On Wall Street, sizzle apparently is more important than the steak.

Since plunging to a multi-year low on March 9, the stock market has experienced the biggest rally and turnaround of our time.

It seems like ancient history. In October 2007, the S&P 500 notched a record high 1,565.15.

Then the wheels came off.

A Mammoth Reversal

As the credit markets unraveled, the falling stock market wiped out $11 trillion in value. More than $1.7 trillion in bank losses and write-downs stemming from the implosion of the subprime mortgage market caused the collapse of Lehman Brothers and Bear Stearns companies, forcing the U.S. government to bail out the likes of AIG, General Motors and Citigroup.

That was then.

Today, all seems to have been forgotten. After the government lent, spent or guaranteed more than $11 trillion to end the worst financial crisis of our time, the stock market has rallied nearly 67 percent from its historic bottom.

Even though companies across the business spectrum benefited from the 2009 rally, fewer than 215 companies on the S&P 500 actually added value to the greater economy. Despite this financial disparity, investors, like value shoppers, were quick to snap up stocks whose share prices had fallen from their 2007 peaks to their March 2009 lows.

Investors were like a starving man at a half-price buffet – indiscriminate. Filling their plates was more important than actual nutrition.

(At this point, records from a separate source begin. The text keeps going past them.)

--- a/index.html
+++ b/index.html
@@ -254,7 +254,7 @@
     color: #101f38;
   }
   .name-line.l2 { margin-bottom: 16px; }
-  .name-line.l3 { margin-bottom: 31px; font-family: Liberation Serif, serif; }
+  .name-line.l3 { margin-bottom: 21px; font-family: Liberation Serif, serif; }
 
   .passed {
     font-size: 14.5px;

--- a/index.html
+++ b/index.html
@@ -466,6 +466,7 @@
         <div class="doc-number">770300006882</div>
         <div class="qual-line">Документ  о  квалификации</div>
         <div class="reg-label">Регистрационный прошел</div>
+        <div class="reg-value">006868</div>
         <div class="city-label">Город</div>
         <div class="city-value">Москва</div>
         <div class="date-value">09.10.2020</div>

According to the most recent data, investors and their money managers ignored corporate profitability in favor of stocks that dropped the most in the credit crisis. Many well managed companies with good balance sheets simply were overlooked

In retrospect, it appears that the price line of individual stocks outweighed the more critical bottom line.

The Meaning of EVA

In corporate finance, Economic Value Added or EVA is an estimate of economic profit. EVA can be determined, among other ways, by making corrective adjustments to GAAP accounting, including deducting the opportunity cost of equity capital. The concept of EVA is nothing more than the traditional, commonsense idea of profit.

The advantage of having a separate and more precisely defined term such as EVA or Residual Cash Flow is that it makes a clear separation from dubious accounting adjustments that have enabled businesses such as Enron to report profits while in fact being in the final approach to becoming insolvent. Simply put, EVA can be measured as Net Operating Profit After Taxes (or NOPAT) less the money cost of investment capital (e.g. interest rate on borrowing).

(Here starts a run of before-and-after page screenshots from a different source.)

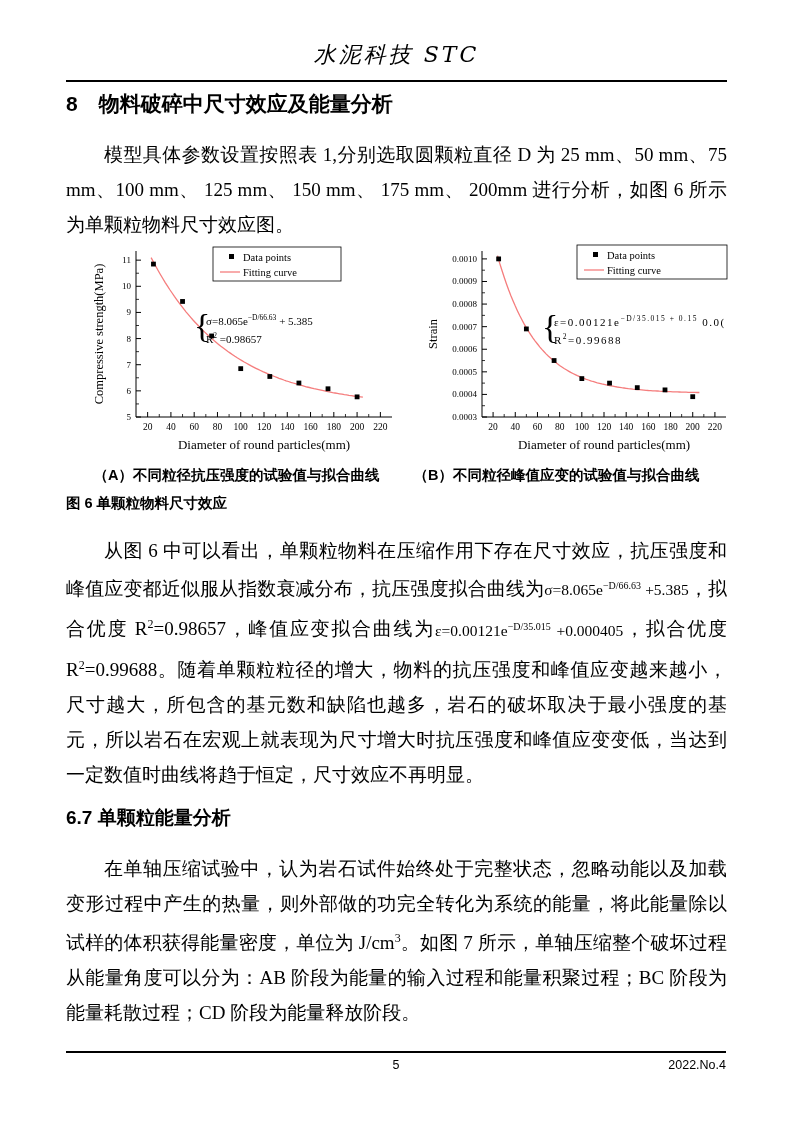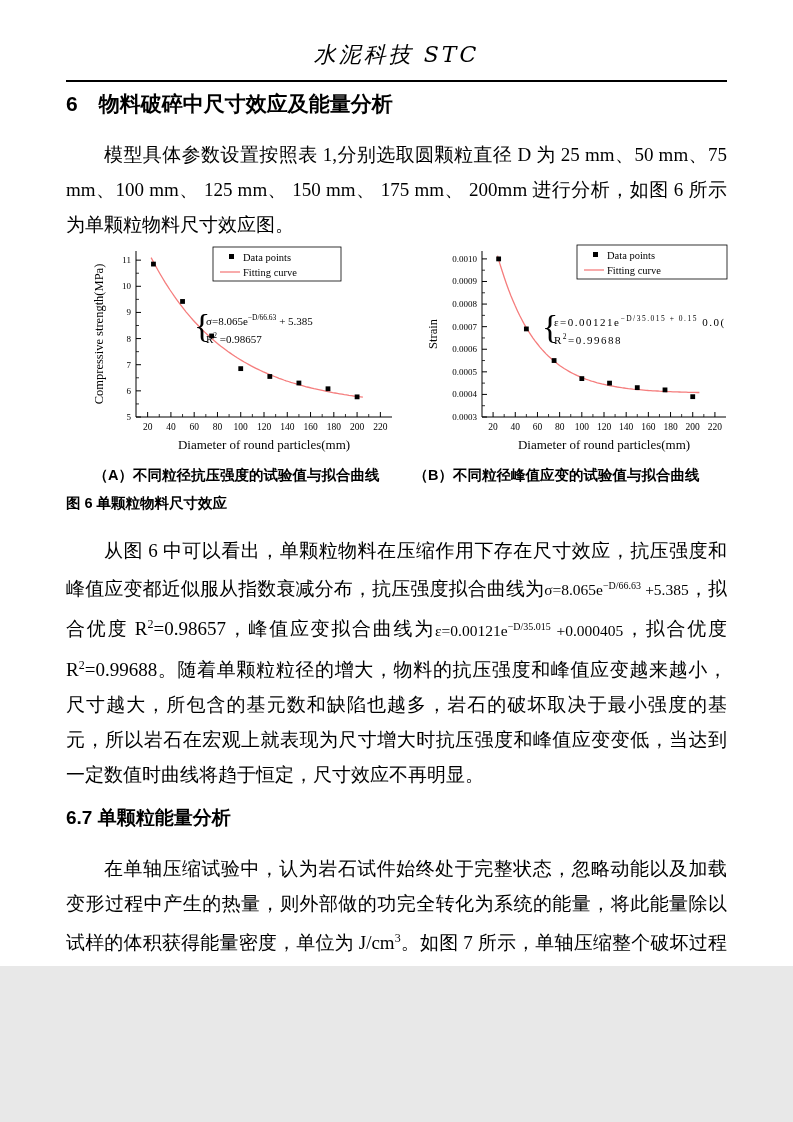--- a/index.html
+++ b/index.html
@@ -3,7 +3,7 @@
 <meta charset="utf-8">
 <style>
   html,body{margin:0;padding:0;background:#e8e8e8;}
-  .page{width:793px;height:966px;background:#ffffff;position:relative;margin:0 auto;
+  .page{width:793px;height:1122px;background:#ffffff;position:relative;margin:0 auto;
         font-family:"Liberation Serif","DejaVu Serif",serif;color:#000;overflow:hidden;}
   .content{padding:0 66px;}
   .header-title{text-align:center;padding-top:40px;font-size:22px;font-style:italic;

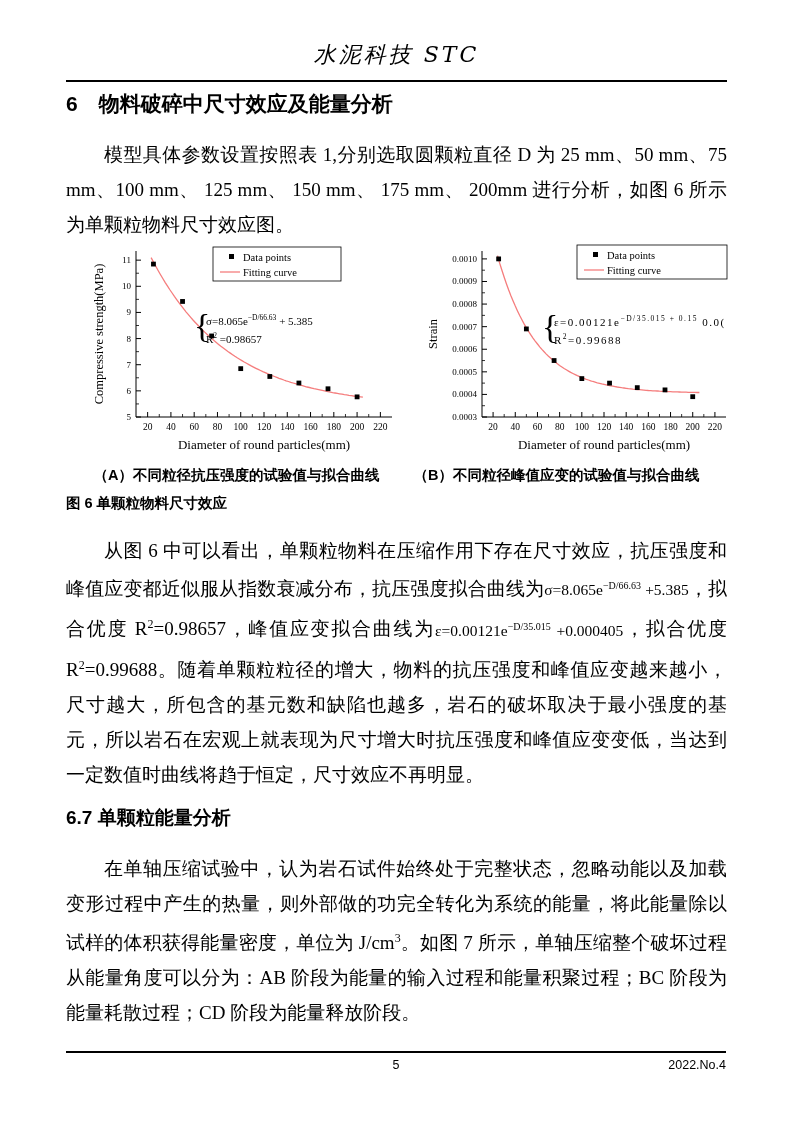--- a/index.html
+++ b/index.html
@@ -38,7 +38,7 @@
     <div class="header-title">水泥科技 STC</div>
     <div class="header-rule"></div>
 
-    <div class="sec-h1">6　物料破碎中尺寸效应及能量分析</div>
+    <div class="sec-h1">8　物料破碎中尺寸效应及能量分析</div>
 
     <p class="body-p">模型具体参数设置按照表 1,分别选取圆颗粒直径 D 为 25 mm、50 mm、75 mm、100 mm、 125 mm、 150 mm、 175 mm、 200mm 进行分析，如图 6 所示为单颗粒物料尺寸效应图。</p>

Most economists agree that EVA, also known as economic profit, is a more reliable gauge of management performance because it treats the price of intangible assets, such as research, as an investment, while measuring all returns against the cost of raising money for the business.

Well-managed companies like Johnson & Johnson – the world’s largest health products company – and Brown-Foreman, maker of Jack Daniel’s Whiskey and Southern Comfort, were left behind in the 2009 rally because their share prices had not fallen as far as other issues. Despite the fact that these companies posted better- than-average sales throughout the depth of the recession, their stock prices rose comparatively less than the market as a whole.

During the nine-month rally on the S&P, bargain-hunting investors seemed to routinely favor the companies with the weakest balance sheets. This was due in large measure to the fact that the shares of these companies suffered the most during credit crisis.

A review of the past nine months shows that the 25 companies in the S&P 500 that had the lowest EVA ratings this year posted a median stock rally of 95 percent in 2009. This contrasted with a 51 percent median price gain for the 25 publicly-traded firms that did the best.

The obvious conclusion is that expectations were more important to investors than actual performance. As the fundamentals of the economy and each of these companies come home to roost, the real question is whether these rapidly inflated share prices will be sustainable in the near-term.

In my view, the answer is no.

Entering the New Year, investors and money managers will have to take a harder look at the bottom line of the hundreds of firms that were incidental beneficiaries of the 2009 rally. If and when this happens, the stock market likely will see a substantial price correction.

Hopefully, at that juncture, investors will start to focus their attention more on the beef than on the sizzle.

John Cohn is a senior partner in the Globe West Financial Group based in West Los Angeles.